Al-Kindi hidup sekitar tahun 800-870 M. Dia juga pernah menjadi tokoh utama di istana khalifah al-Mu'tasim, bahkan diberi tanggung jawab untuk membimbing putra khalifah.
Karya filosofis utamanya berjudul On First Philosophy. Bagian ini terdiri dari empat bagian: nasihat untuk menghormati kebijaksanaan filosofis Yunani, keabadian dunia, keberadaan Tuhan dan ketidakterbatasan Tuhan.
Kajian metafisika Al-Kindi berkaitan erat dengan konsepsinya tentang Tuhan, dan upayanya menjelaskan unsur-unsur wahyu dalam istilah yang lebih rasional dan filosofis.
Al-Kindi mengasosiasikan keberadaan dan kebenaran sedemikian rupa sehingga keduanya dapat digabungkan. Dia berpendapat bahwa “segala sesuatu yang ada memiliki kebenaran”.
Jika Tuhan menjadi penyebab segala kebenaran berarti Tuhan adalah penyebab segala makhluk.
Konsep sentral dalam On First Philosophy adalah kesatuan. Al-Kindi berargumentasi bahwa penyebab pertama dari keberadaan juga harus menjadi penyebab pertama dari kesatuan, sebagian atas dasar bahwa mewujudkan sesuatu sebenarnya adalah soal memaksakan unit yang sebelumnya tidak ada.

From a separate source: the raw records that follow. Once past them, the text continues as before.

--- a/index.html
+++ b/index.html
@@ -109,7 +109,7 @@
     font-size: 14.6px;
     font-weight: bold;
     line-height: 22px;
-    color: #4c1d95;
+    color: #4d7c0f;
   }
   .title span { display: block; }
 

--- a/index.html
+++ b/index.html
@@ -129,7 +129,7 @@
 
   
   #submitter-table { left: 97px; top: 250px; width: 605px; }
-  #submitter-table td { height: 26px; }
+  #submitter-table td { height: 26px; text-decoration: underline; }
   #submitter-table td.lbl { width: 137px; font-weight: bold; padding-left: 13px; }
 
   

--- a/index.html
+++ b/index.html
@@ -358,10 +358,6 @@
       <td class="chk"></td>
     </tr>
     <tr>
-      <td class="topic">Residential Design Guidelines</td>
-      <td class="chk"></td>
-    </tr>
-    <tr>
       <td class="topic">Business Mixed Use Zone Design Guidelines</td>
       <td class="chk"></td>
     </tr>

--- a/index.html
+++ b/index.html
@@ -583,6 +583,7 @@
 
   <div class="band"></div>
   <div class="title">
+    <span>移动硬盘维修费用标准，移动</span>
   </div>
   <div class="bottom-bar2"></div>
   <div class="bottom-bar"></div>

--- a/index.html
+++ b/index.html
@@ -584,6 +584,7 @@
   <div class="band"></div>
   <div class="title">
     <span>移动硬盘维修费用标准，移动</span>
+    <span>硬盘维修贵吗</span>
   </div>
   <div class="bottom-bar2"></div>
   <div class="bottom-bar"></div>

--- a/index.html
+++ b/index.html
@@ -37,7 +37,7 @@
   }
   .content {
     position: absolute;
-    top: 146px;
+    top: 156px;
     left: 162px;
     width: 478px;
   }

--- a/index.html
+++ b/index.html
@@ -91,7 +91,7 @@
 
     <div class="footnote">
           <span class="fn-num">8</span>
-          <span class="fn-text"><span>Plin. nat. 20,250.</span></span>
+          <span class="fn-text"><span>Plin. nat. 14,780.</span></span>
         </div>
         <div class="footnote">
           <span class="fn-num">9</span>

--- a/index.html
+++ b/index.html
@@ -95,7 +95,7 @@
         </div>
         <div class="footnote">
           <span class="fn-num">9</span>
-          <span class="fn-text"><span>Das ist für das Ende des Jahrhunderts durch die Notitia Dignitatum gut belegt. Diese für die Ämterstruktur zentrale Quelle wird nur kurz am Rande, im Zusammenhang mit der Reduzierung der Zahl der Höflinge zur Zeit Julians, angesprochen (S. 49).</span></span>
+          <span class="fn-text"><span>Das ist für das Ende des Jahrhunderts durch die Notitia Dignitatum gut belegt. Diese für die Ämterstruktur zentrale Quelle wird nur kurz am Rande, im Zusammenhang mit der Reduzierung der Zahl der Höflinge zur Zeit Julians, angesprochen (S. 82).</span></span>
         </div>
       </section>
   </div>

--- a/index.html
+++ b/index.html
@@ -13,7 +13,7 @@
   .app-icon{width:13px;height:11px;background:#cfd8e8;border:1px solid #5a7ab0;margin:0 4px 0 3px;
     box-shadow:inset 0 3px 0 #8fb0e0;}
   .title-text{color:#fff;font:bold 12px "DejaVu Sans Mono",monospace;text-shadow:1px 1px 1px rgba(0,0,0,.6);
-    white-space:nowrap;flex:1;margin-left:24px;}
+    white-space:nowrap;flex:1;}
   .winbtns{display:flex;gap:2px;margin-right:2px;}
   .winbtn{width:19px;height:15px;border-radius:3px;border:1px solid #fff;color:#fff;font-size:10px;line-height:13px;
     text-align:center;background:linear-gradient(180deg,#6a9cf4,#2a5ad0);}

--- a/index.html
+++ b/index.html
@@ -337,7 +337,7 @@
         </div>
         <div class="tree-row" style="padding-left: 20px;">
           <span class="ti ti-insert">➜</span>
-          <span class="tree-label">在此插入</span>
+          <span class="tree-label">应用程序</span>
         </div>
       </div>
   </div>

Al-Kindi bukan hanya filsuf pertama dalam sejarah Islam, namun juga seorang yang warisan intelektualnya—terutama kepada Aristoteles—terbukti sangat berpengaruh bagi para filsuf berikutnya.
Al-Farabi
Dalam catatan sejarah dunia, tempat kelahiran Abû Nasr al-Farabi banyak digambarkan berasal dari Turki atau Persia. Konsepsi tradisional mengenai dirinya adalah sebagai orang Turki.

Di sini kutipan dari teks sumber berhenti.